**Task to carry out:** Please repeat the lines below, exactly and only, from the one that holds "tax: 6.25% = 647.57 -> 6.25% = 683.84" through the one that holds "balance: 8675.70 -> 9292.25".

**Data shown:**
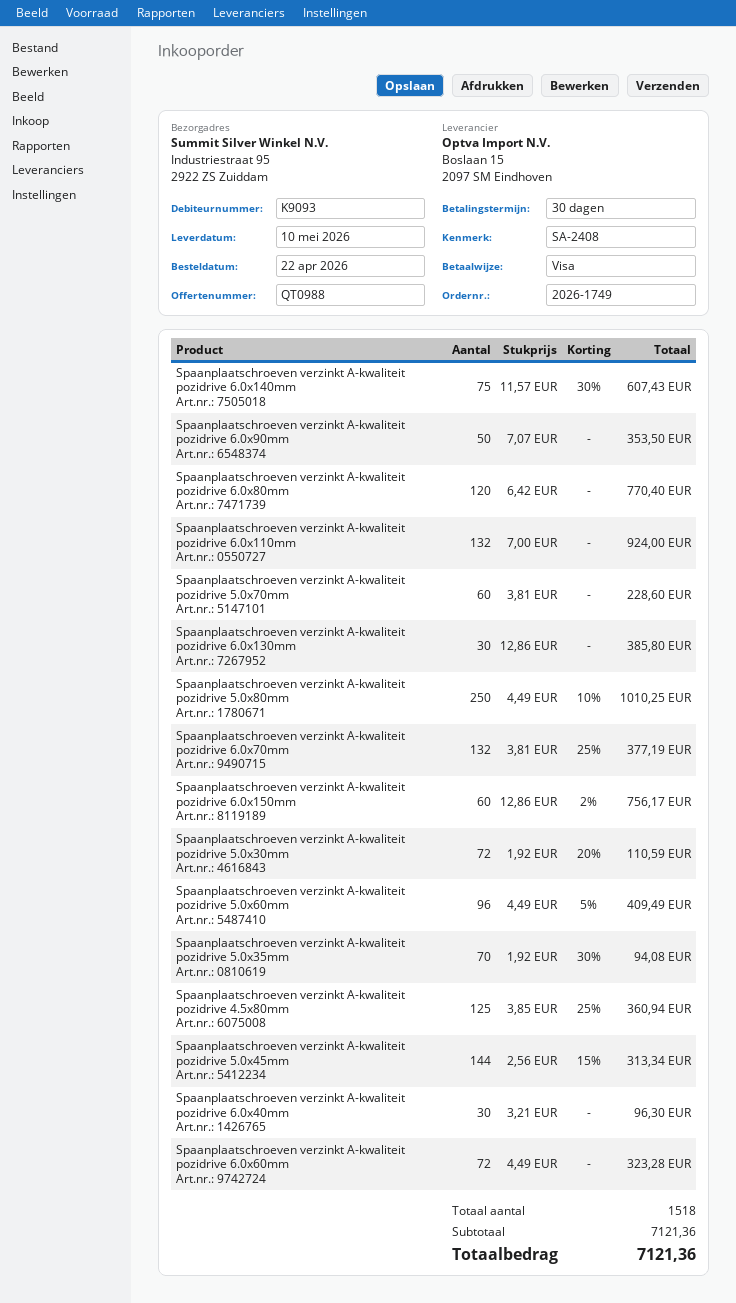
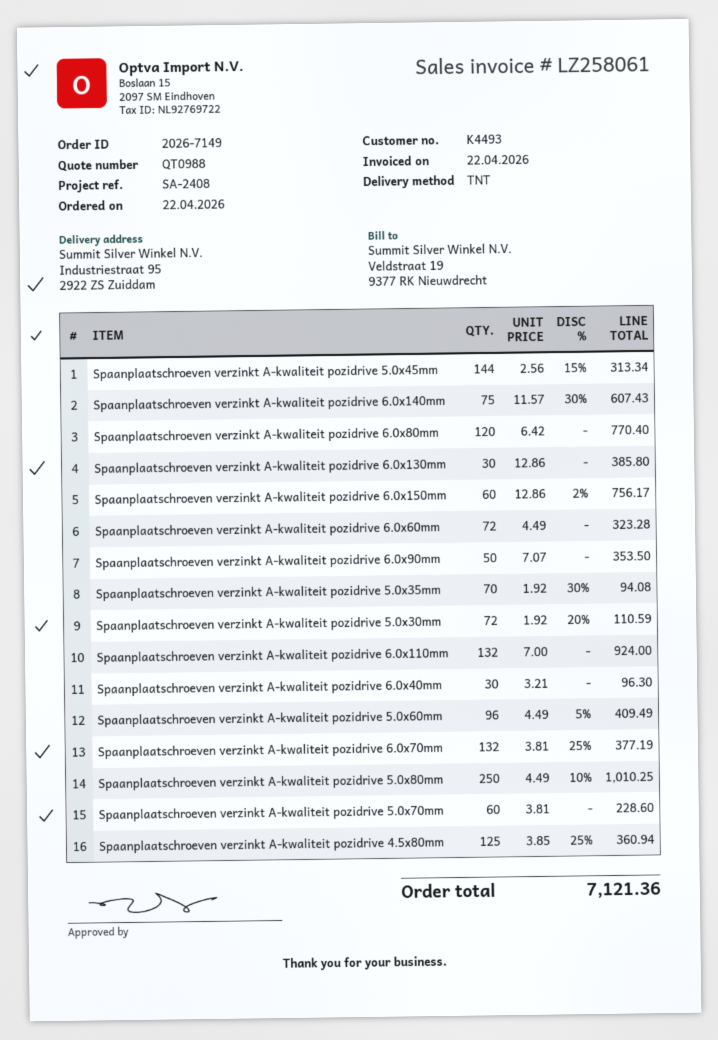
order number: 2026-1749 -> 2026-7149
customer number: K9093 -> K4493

...

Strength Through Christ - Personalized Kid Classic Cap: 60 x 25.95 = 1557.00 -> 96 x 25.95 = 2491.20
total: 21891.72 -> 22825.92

--

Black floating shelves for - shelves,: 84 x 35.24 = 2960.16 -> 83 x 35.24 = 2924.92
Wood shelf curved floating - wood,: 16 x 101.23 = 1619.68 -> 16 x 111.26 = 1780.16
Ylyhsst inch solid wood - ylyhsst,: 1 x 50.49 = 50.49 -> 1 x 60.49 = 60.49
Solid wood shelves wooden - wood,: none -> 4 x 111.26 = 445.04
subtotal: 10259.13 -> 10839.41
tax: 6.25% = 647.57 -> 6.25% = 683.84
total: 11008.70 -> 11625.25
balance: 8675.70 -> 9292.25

**Answer area:**
tax: 6.25% = 647.57 -> 6.25% = 683.84
total: 11008.70 -> 11625.25
balance: 8675.70 -> 9292.25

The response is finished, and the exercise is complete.